--- INFORMATION SHOWN ---

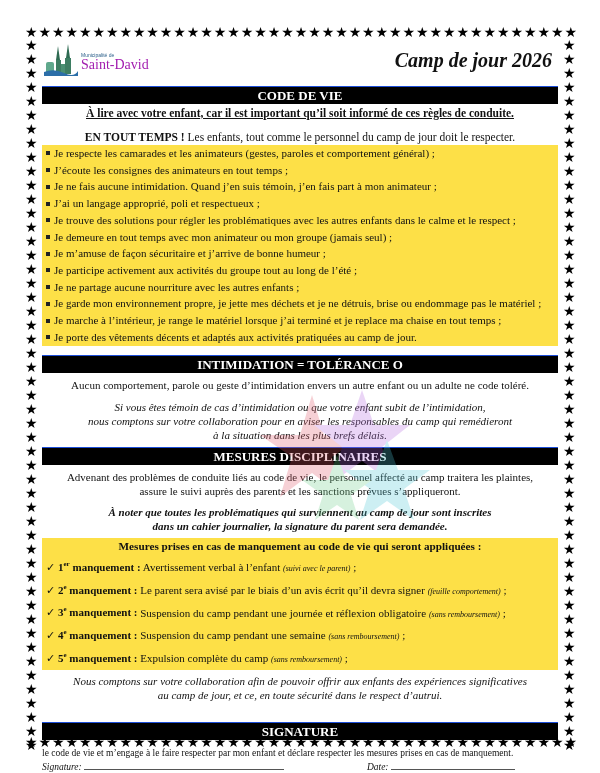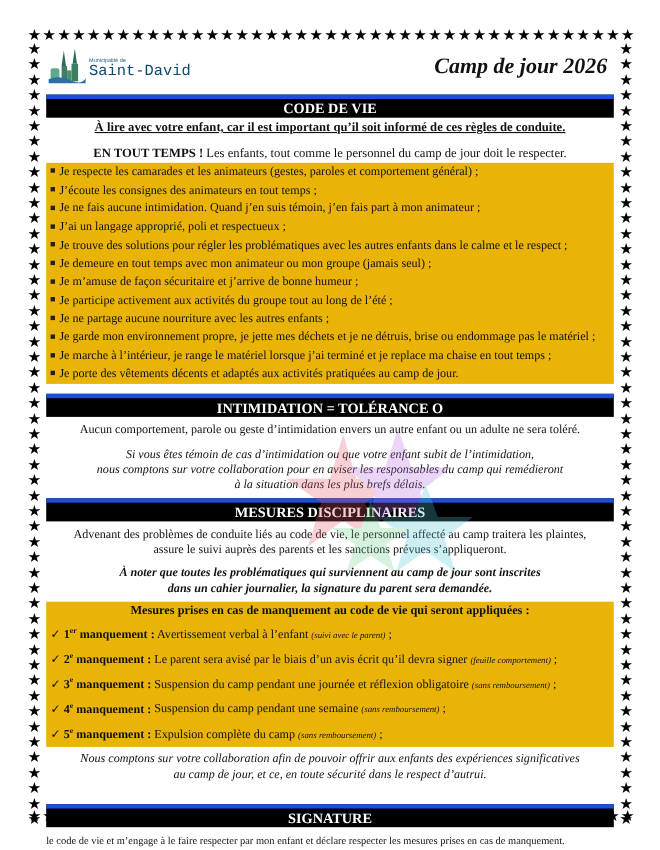--- a/index.html
+++ b/index.html
@@ -5,27 +5,27 @@
   html,body{margin:0;padding:0;background:#fff;}
   body{width:600px;height:773px;position:relative;overflow:hidden;font-family:"Liberation Serif","DejaVu Serif",serif;color:#111;}
   .stars-h{position:absolute;left:25px;width:552px;height:14px;display:flex;justify-content:space-between;font-size:14px;line-height:14px;color:#000;font-family:"DejaVu Sans",sans-serif;}
   .stars-v{position:absolute;top:38px;width:14px;height:698px;display:flex;flex-direction:column;justify-content:space-between;font-size:14px;line-height:14px;color:#000;font-family:"DejaVu Sans",sans-serif;}
   .page{position:absolute;left:42px;top:40px;width:516px;height:700px;}
   .watermark{position:absolute;left:210px;top:345px;width:190px;height:150px;opacity:.28;pointer-events:none;}
   .header{position:relative;height:46px;}
   .logo{position:absolute;left:2px;top:2px;display:flex;align-items:flex-end;}
   .logo-text{margin-left:3px;margin-bottom:4px;}
   .logo-small{font-family:"Liberation Sans",sans-serif;font-size:5px;color:#2b5f8a;line-height:6px;}
-  .logo-big{font-family:Liberation Mono, monospace;font-size:14px;color:#0c4a6e;line-height:14px;}
+  .logo-big{font-family:Liberation Serif, serif;font-size:14px;color:#a21caf;line-height:14px;}
   .title{position:absolute;right:6px;top:9px;font-style:italic;font-weight:bold;font-size:20px;}
-  .bar{background:#000;color:#fff;text-align:center;font-weight:bold;font-size:13px;line-height:17px;height:17px;border-top:4px solid #1d4ed8;}
+  .bar{background:#000;color:#fff;text-align:center;font-weight:bold;font-size:13px;line-height:17px;height:17px;border-top:1px solid #1d4ed8;}
   .subtitle{font-weight:bold;text-decoration:underline;font-size:11.5px;text-align:center;margin:3px 0 12px;}
   .intro{font-size:11.5px;text-align:center;margin:3px 0 2px;}
   .intro b{font-weight:bold;}
-  .shade{background:#eab308;padding:0 4px 1px 4px;}
+  .shade{background:#fde047;padding:0 4px 1px 4px;}
   .rule{font-size:11px;line-height:16.7px;white-space:nowrap;}
   .rule .sq{display:inline-block;width:4px;height:4px;background:#222;margin-right:4px;vertical-align:middle;position:relative;top:-1px;}
   .para{font-size:11px;line-height:14px;text-align:center;margin:6px 0;}
   .ital{font-style:italic;}
   .bi{font-style:italic;font-weight:bold;}
   .mesures-title{font-weight:bold;font-size:11.2px;text-align:center;line-height:17px;}
   .m-item{font-size:11px;line-height:18px;white-space:nowrap;}
   .m-item .ck{display:inline-block;width:12px;}
   .m-item b sup{font-size:7px;}
   .m-item .note{font-style:italic;font-size:8px;}
@@ -268,21 +268,21 @@
       <div class="rule"><span class="sq"></span><span>Je demeure en tout temps avec mon animateur ou mon groupe (jamais seul) ;</span></div>
       <div class="rule"><span class="sq"></span><span>Je m’amuse de façon sécuritaire et j’arrive de bonne humeur ;</span></div>
       <div class="rule"><span class="sq"></span><span>Je participe activement aux activités du groupe tout au long de l’été ;</span></div>
       <div class="rule"><span class="sq"></span><span>Je ne partage aucune nourriture avec les autres enfants ;</span></div>
       <div class="rule"><span class="sq"></span><span>Je garde mon environnement propre, je jette mes déchets et je ne détruis, brise ou endommage pas le matériel ;</span></div>
       <div class="rule"><span class="sq"></span><span>Je marche à l’intérieur, je range le matériel lorsque j’ai terminé et je replace ma chaise en tout temps ;</span></div>
       <div class="rule"><span class="sq"></span><span>Je porte des vêtements décents et adaptés aux activités pratiquées au camp de jour.</span></div>
     </div>
 
   <div class="bar" style="margin-top:9px;">INTIMIDATION = TOLÉRANCE O</div>
-  <div class="para" style="margin:5px 0 8px;">Aucun comportement, parole ou geste d’intimidation envers un autre enfant ou un adulte ne sera toléré.</div>
+  <div class="para" style="margin:5px 0 8px;">Aucun comportement, parole ou geste d’intimidation envers un autre enfant ou un adulte ne code toléré.</div>
   <div class="para ital" style="margin:0 0 5px;">
     <div>Si vous êtes témoin de cas d’intimidation ou que votre enfant subit de l’intimidation,</div>
     <div>nous comptons sur votre collaboration pour en aviser les responsables du camp qui remédieront</div>
     <div>à la situation dans les plus brefs délais.</div>
   </div>
 
   <div class="bar">MESURES DISCIPLINAIRES</div>
   <div class="para" style="margin:5px 0 7px;">
     <div>Advenant des problèmes de conduite liés au code de vie, le personnel affecté au camp traitera les plaintes,</div>
     <div>assure le suivi auprès des parents et les sanctions prévues s’appliqueront.</div>

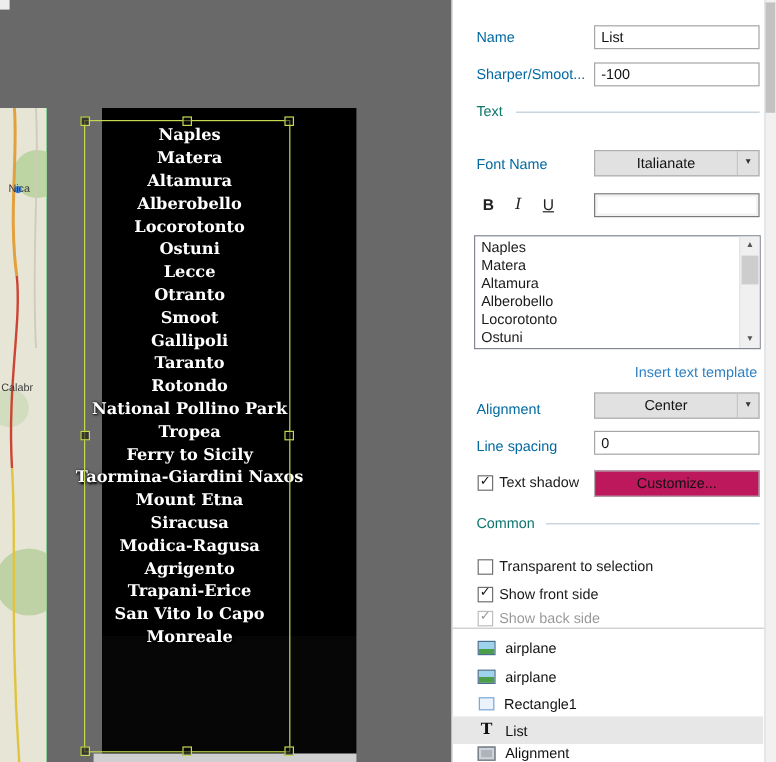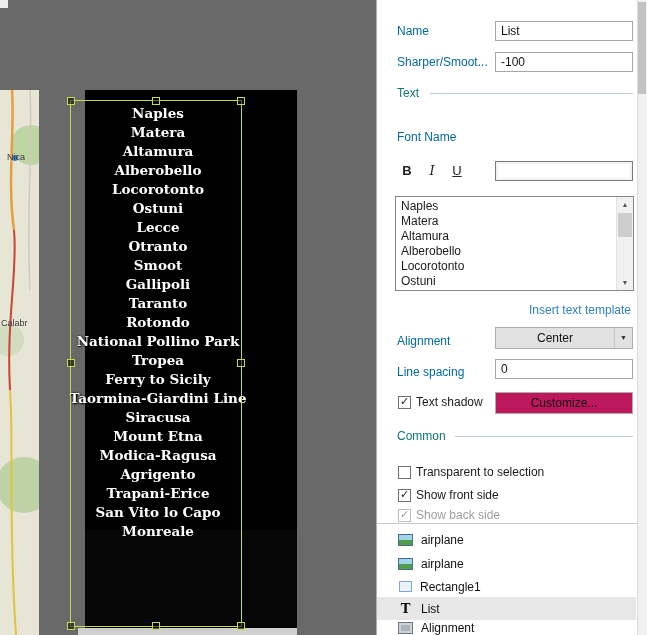--- a/index.html
+++ b/index.html
@@ -102,23 +102,23 @@
       <div class="slide-line">Ostuni</div>
       <div class="slide-line">Lecce</div>
       <div class="slide-line">Otranto</div>
       <div class="slide-line">Smoot</div>
       <div class="slide-line">Gallipoli</div>
       <div class="slide-line">Taranto</div>
       <div class="slide-line">Rotondo</div>
       <div class="slide-line">National Pollino Park</div>
       <div class="slide-line">Tropea</div>
       <div class="slide-line">Ferry to Sicily</div>
-      <div class="slide-line">Taormina-Giardini Line</div>
+      <div class="slide-line">Taormina-Giardini Naxos</div>
+      <div class="slide-line">Mount Etna</div>
       <div class="slide-line">Siracusa</div>
-      <div class="slide-line">Mount Etna</div>
       <div class="slide-line">Modica-Ragusa</div>
       <div class="slide-line">Agrigento</div>
       <div class="slide-line">Trapani-Erice</div>
       <div class="slide-line">San Vito lo Capo</div>
       <div class="slide-line">Monreale</div>
     </div>
 
   <div class="sel-box"></div>
   <div class="handle" style="left:67px;top:97px"></div>
   <div class="handle" style="left:152px;top:97px"></div>
@@ -134,20 +134,24 @@
   <div class="lbl" style="left:397px;top:24px">Name</div>
   <input class="txt" style="left: 495px; top: 21px;" value="List">
 
   <div class="lbl" style="left:397px;top:55px">Sharper/Smoot...</div>
   <input class="txt" style="left: 495px; top: 52px;" value="-100">
 
   <div class="section-hdr" style="left:397px;top:86px">Text</div>
   <div class="section-line" style="left:430px;top:93px;width:203px"></div>
 
   <div class="lbl" style="left:397px;top:130px">Font Name</div>
+  <div class="dd" style="left:495px;top:125px">
+    <span class="dd-val">Italianate</span>
+    <span class="dd-arrow">▼</span>
+  </div>
 
   <div class="stylebtn" style="left:398px;top:162px;font-weight:bold">B</div>
   <div class="stylebtn" style="left:423px;top:162px;font-style:italic;font-family:'DejaVu Serif',serif">I</div>
   <div class="stylebtn" style="left:448px;top:162px;text-decoration:underline">U</div>
   <div class="swatch"></div>
 
   <div class="listbox">
     <div class="listbox-items">
         <div class="lb-item">Naples</div>
         <div class="lb-item">Matera</div>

---

[EXERCISE GOAL]:
Show each line in the data where the string "Taormina" appears.

[EXERCISE ANSWER]:
-      <div class="slide-line">Taormina-Giardini Line</div>
+      <div class="slide-line">Taormina-Giardini Naxos</div>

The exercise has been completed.